Reviewer's Responses to Questions

Comments to the Authors:

Please note here if the review is uploaded as an attachment.

Reviewer #1: The paper describes the first mathematical model of Lassa virus infection and uses NHP data to determine the roles of favipiravis and ribavirin in reducing the virus load and inducing viral cure. While I believe the study is important and has translational potential, the model development, the data fitting, and the model results need a more clear presentation. I will detail that below:

- It is very difficult to determine which results are based on the data and which are based on the model. This is especially true since the authors use the word dynamic to describe the mathematical model but also Table 1 which I believe is based on data. Same question regarding figures 1 and 2,are they based on data? Clarify.

- The mathematical model is quite confusing. Why are you using X for multiplication in some terms but not in others? Why is there an influx a*D/vol*e^(-a*c_t)t in the infectious virus population? What is D? Why is a accounted twice in that term? Define all these parameters.
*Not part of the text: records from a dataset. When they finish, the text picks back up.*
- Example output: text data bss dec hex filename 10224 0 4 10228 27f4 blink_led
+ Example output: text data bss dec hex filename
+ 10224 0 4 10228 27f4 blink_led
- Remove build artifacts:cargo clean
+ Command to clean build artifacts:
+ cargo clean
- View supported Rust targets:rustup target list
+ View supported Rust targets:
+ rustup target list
You call vol=V in the paper, chose one notation.

-Eclipse phase is I1 not I2.

-presentation of the density dependent terms needs to be closer to the standard. Define Phi and name k=Hill coefficient. Talk about what having a higher k means in terms of cooperative effects.

- The PK model in the figure S1 implies a more complicated form. Have you fitted it to PK data? Explain more what it does, how did you obtain the magnitude and the decay, and move it to the main manuscript, especially since it forms the basis for functions C.
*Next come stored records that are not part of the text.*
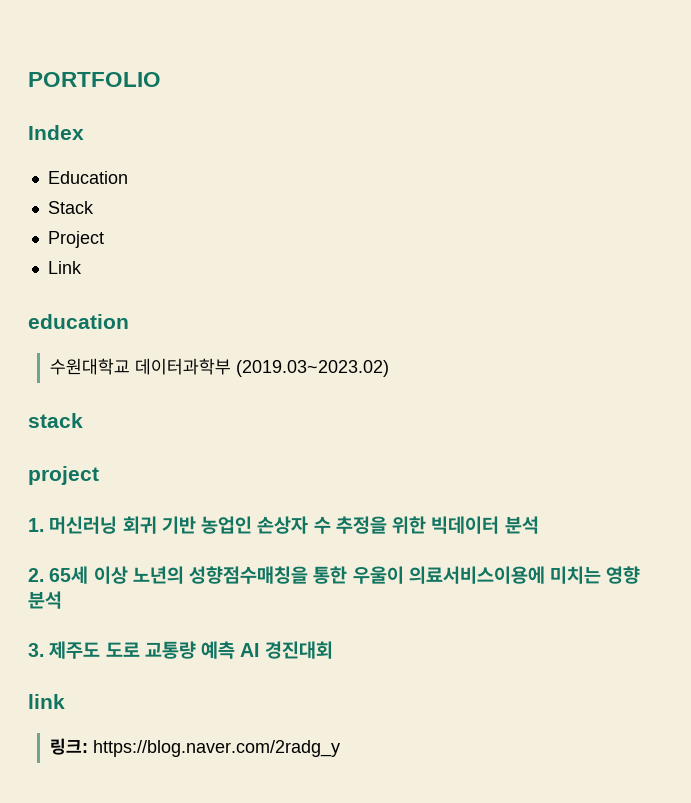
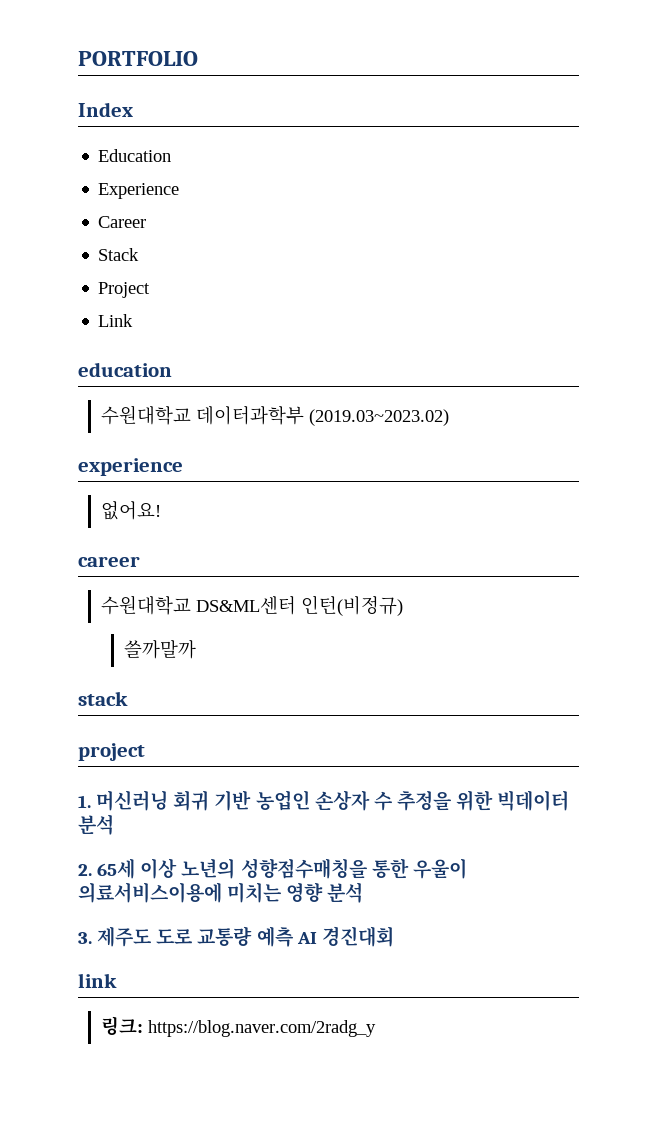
+ Experience
+ Career
+ experience
+ 없어요!
+ career
+ 수원대학교 DS&ML센터 인턴(비정규)
+ 쓸까말까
- Why do you assume the interferon renders target cells refractory rather than blocking infection and production as modeled in influenza?

- Are you looking at four or five models? Define them better and separate the results.

- It is not clear which parameters are fixed and which are fitted to the data. It is not until table 2 is referenced that one can infer it.

- Are you fitting censored data?

- Explain your assumption regarding data fitting. For example: say you are using the first or second version of equation (10). What do you mean by deteriorated fitting criterion? What do you mean by 'at odds with data'. Show what you get or not get. Quantify it. Talk goodness of fit.

- Can you really fit both Theta and Phi?

- Remove the subtitle in the discussion.

- In the discussion you compare your results to those from Ebola where favipiravir increased virus diversity. You did not look into that scenario in Lassa, so you cannot make that comparison.

Reviewer #2: In this article, the authors develop viral dynamics models and analyze data from non-human primates to assess the efficacy and mode of action of the drugs favipiravir and ribavirin against Lassa fever. They assume that the drugs could either prevent viral replication or render the virions produced non-infectious, based on previous reports on the modes of action of these drugs. They analyze data from 24 primates administered either favipiravir or ribavirin post challenge and compare with a no treatment group. They also compare their results with independent observations on Ebola virus infection, for which favipiravir was used as treatment. Importantly, the measurements include total viral load as well as infectious virus titre, allowing estimation of the effect of the drugs on the infectiousness of the virus. The model also incorporates the overall drug pharmacokinetics based on the dosing protocols employed. Mixed effects analysis is used for fitting and parameter estimation. The authors find that favipiravir and ribavirin both work against Lassa fever by rendering the virions non-infectious and in a dose dependent manner. Further, favipiravir does so better than ribavirin and better than it performed against Ebola. They predict based on these findings the favipiravir dosage that would be suitable for treatment of Lassa fever in humans.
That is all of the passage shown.